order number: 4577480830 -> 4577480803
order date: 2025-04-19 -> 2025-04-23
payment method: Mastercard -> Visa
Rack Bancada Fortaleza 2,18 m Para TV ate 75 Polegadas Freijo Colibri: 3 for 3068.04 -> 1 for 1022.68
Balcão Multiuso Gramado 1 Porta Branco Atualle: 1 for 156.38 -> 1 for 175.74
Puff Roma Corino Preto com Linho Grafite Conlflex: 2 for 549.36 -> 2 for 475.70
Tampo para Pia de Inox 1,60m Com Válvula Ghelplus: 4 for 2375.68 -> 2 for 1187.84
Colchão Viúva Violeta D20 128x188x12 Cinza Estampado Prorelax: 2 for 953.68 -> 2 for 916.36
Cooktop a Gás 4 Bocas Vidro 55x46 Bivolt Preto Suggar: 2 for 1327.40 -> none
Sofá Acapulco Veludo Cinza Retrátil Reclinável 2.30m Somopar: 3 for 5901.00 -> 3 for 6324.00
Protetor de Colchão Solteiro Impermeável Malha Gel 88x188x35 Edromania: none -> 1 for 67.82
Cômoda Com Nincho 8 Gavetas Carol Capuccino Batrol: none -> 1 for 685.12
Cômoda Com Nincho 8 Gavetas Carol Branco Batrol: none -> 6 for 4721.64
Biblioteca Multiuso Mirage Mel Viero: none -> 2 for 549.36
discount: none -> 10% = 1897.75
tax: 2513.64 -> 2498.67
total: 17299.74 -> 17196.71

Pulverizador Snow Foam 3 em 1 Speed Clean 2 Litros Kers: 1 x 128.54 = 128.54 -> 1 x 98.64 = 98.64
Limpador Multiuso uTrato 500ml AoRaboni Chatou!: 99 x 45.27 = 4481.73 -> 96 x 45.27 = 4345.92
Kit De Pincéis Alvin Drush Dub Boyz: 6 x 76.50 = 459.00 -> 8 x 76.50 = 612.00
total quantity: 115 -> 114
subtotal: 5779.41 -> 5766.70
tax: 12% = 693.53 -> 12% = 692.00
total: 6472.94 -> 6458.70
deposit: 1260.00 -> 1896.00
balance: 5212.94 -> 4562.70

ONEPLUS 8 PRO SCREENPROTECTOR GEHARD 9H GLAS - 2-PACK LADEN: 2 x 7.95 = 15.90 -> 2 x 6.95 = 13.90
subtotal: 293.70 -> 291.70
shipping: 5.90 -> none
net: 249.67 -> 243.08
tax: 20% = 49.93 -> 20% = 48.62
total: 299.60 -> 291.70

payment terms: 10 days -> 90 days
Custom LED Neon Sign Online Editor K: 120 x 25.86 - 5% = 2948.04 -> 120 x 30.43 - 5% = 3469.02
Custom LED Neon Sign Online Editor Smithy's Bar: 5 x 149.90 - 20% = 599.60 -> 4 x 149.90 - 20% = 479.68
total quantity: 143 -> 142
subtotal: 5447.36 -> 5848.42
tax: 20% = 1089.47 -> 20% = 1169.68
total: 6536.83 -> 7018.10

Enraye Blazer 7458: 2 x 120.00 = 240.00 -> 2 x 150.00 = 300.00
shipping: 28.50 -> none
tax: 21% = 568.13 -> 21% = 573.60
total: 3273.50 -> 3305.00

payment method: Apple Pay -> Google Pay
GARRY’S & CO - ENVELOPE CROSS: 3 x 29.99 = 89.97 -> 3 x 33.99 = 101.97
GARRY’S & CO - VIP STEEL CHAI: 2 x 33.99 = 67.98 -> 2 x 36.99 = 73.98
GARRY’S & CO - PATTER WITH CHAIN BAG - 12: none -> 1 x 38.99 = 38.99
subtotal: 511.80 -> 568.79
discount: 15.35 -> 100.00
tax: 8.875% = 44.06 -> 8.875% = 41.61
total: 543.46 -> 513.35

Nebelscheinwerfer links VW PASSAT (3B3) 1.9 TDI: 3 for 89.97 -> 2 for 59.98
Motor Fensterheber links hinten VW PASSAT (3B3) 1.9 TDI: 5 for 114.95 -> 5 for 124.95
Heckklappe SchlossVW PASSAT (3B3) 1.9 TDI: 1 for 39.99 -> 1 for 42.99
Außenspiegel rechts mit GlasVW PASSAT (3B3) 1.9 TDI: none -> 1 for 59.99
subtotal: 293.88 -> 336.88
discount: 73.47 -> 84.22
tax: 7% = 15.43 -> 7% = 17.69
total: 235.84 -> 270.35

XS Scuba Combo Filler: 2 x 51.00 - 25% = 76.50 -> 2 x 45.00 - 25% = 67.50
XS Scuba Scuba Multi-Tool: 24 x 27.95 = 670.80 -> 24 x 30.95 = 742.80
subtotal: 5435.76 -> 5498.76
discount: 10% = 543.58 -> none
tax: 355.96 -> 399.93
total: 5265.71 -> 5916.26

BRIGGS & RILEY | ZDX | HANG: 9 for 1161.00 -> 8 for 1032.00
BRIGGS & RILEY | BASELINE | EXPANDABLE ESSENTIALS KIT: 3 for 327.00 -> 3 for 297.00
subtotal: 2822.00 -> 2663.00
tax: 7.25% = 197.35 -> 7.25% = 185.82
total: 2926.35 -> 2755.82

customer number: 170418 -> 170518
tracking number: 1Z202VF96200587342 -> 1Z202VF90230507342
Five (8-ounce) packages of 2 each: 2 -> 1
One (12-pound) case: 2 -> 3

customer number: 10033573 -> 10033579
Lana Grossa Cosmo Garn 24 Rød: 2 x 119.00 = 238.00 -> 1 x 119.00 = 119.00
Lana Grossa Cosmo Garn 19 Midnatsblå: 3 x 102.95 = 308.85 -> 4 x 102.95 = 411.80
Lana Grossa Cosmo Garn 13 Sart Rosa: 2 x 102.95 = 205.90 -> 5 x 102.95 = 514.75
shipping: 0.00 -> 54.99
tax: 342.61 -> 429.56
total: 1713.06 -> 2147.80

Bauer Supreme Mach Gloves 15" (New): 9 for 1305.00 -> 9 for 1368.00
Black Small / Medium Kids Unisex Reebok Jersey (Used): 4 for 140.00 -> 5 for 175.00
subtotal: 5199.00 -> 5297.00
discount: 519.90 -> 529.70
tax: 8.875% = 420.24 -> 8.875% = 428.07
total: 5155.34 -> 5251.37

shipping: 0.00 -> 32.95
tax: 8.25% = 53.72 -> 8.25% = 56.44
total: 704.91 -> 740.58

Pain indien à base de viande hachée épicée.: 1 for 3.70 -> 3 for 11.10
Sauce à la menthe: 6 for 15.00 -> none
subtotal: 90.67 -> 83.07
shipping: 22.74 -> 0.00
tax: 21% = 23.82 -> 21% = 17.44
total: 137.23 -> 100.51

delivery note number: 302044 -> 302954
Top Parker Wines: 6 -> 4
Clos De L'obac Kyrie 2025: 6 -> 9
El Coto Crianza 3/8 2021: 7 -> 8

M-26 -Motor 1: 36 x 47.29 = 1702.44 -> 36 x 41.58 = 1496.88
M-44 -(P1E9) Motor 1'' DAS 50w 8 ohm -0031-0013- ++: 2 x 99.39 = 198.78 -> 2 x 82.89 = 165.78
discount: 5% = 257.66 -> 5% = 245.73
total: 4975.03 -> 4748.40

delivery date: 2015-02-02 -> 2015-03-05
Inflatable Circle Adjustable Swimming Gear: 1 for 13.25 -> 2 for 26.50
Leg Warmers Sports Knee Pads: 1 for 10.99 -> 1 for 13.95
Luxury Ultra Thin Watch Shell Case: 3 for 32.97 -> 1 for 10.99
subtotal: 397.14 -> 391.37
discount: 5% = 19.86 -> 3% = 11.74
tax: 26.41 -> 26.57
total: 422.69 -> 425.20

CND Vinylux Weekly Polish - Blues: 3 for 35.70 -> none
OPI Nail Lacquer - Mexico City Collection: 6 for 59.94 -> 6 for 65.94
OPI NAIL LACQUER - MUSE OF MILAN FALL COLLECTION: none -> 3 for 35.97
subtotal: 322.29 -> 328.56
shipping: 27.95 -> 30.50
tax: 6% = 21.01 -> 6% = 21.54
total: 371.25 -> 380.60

• Problem details
From the first line of the entries above to the line with "Rack Bancada Fortaleza", please return every line exactly, keeping both ends.

• Answer section
order number: 4577480830 -> 4577480803
order date: 2025-04-19 -> 2025-04-23
payment method: Mastercard -> Visa
Rack Bancada Fortaleza 2,18 m Para TV ate 75 Polegadas Freijo Colibri: 3 for 3068.04 -> 1 for 1022.68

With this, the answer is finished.